Class 4
CS 372H
28 January 2010

On the board
------------

1. Last time
2. What is a process?
3. Context switches
4. x86 memory intro
5. segmentation

----------------------------------------------------------------------------

1. last time (answering questions)

    saw gcc calling conventions, virtual machines, privileged v
    unprivileged mode, and how user-level programs and the kernel
    interact

    a. bios questions
    
	--mapped to 0xf0000 to 0xfffff because it is crammed at the top
	of 1 MB of address space (8088 had 20 bit address space, but no
	one thought there would actually be a megabyte of RAM)

	    --they *thought* they were locating the BIOS in an
	    out-of-the-way place

	    --history repeated itself. the ROMs on PCI cards get mapped
	    to the top of the 32 bit address space because, after all,
	    no one is going to have 4 GB of RAM in a computer

	--%eip starts at 0xffff0 because hardware people didn't want to
	make assumptions about where the BIOS started. easier just to
	require that it be at the top of the address space and then
	start with a jump

	    --and why 0xffff0 instead of 0xffffa?

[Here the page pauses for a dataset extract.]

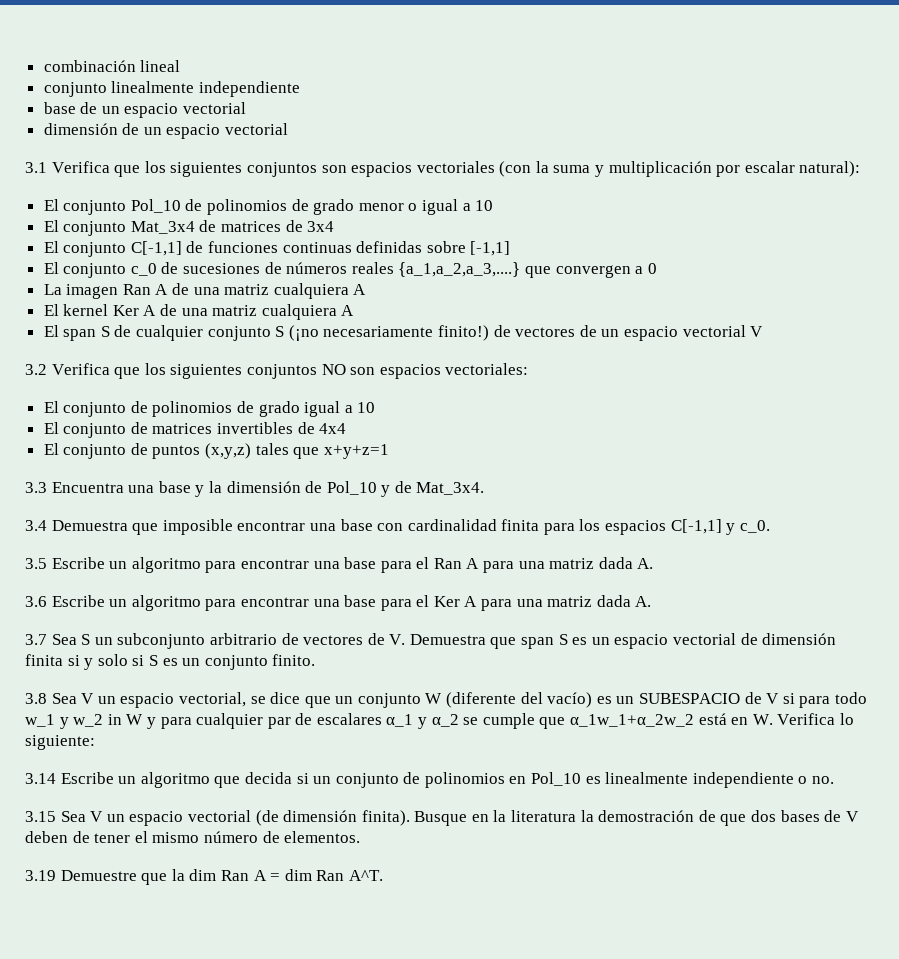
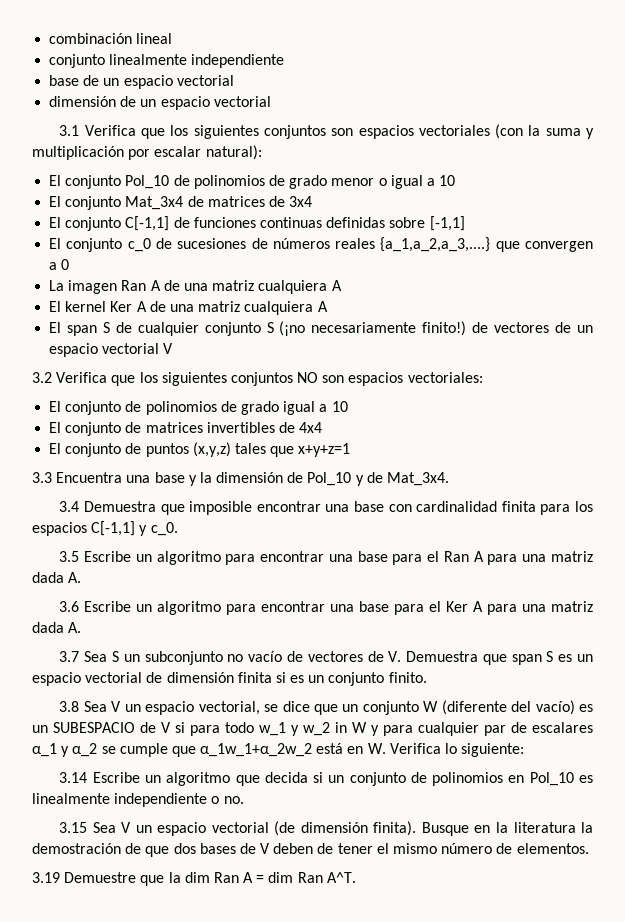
[209,633,277,645] arbitrario -> [227,651,283,662] no vacío
[84,654,158,670] y solo si S -> (286, 677) none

	    --0xffff:0000 in segment:offset is easy to code in hardware

	--8088 had 20 bit address space, so 0xfffff was top of what
	    could be addressed
	    
	
    b. how does varargs work? 
    
    (draw picture)

	       --------------
	           %ebp
		local variables
		callee saved registers
		......

	       +------------+   |
	       | arg 2      |   \
	       +------------+    >- previous function's stack frame
	       | arg 1      |   /
	       +------------+   |
	       | ret %eip   |   /
	       +============+   
	       | saved %ebp |   \
	%ebp-> +------------+   |
	       | caller saved|  |
	       | local variables |
	       |   local    |   \
	       | variables, |    >- current function's stack frame
	       |    etc.    |   /
	       |            |   |
	       |            |   |
	%esp-> +------------+   /


	i. someone calls

	    printf("%d %d", 3, 4)

	    [draw picture]

	ii. someone calls

	    printf("%d", 3, 4)

	    <compiler complains>

	iii. what if someone does

	    char* foo = "%x %x %x %x %x %x %x %x %x %x %x"

	    printf(foo)

	    ?
	    
	    <compiler cannot know that something is wrong>

	    it will just use the arguments on the stack

     c. correction: pid is the return value of fork(), not the process
     id]

	    pid = fork()

	    if (pid == 0) { //I am child
		// rearrange file descriptors
		// set up environment
		// perform arbitrary computations to set up
		//   child's resources
		exec("/bin/ls, arg0, arg1, ...)
	    } else {
		wait(0); // or waitpid(...)
	    }
		
	    in the parent:
		pid is set to pid of child

	    in the child:
		child has a pid 
		but the return value is 0

		how can child learn its own pid?  [getpid() syscall]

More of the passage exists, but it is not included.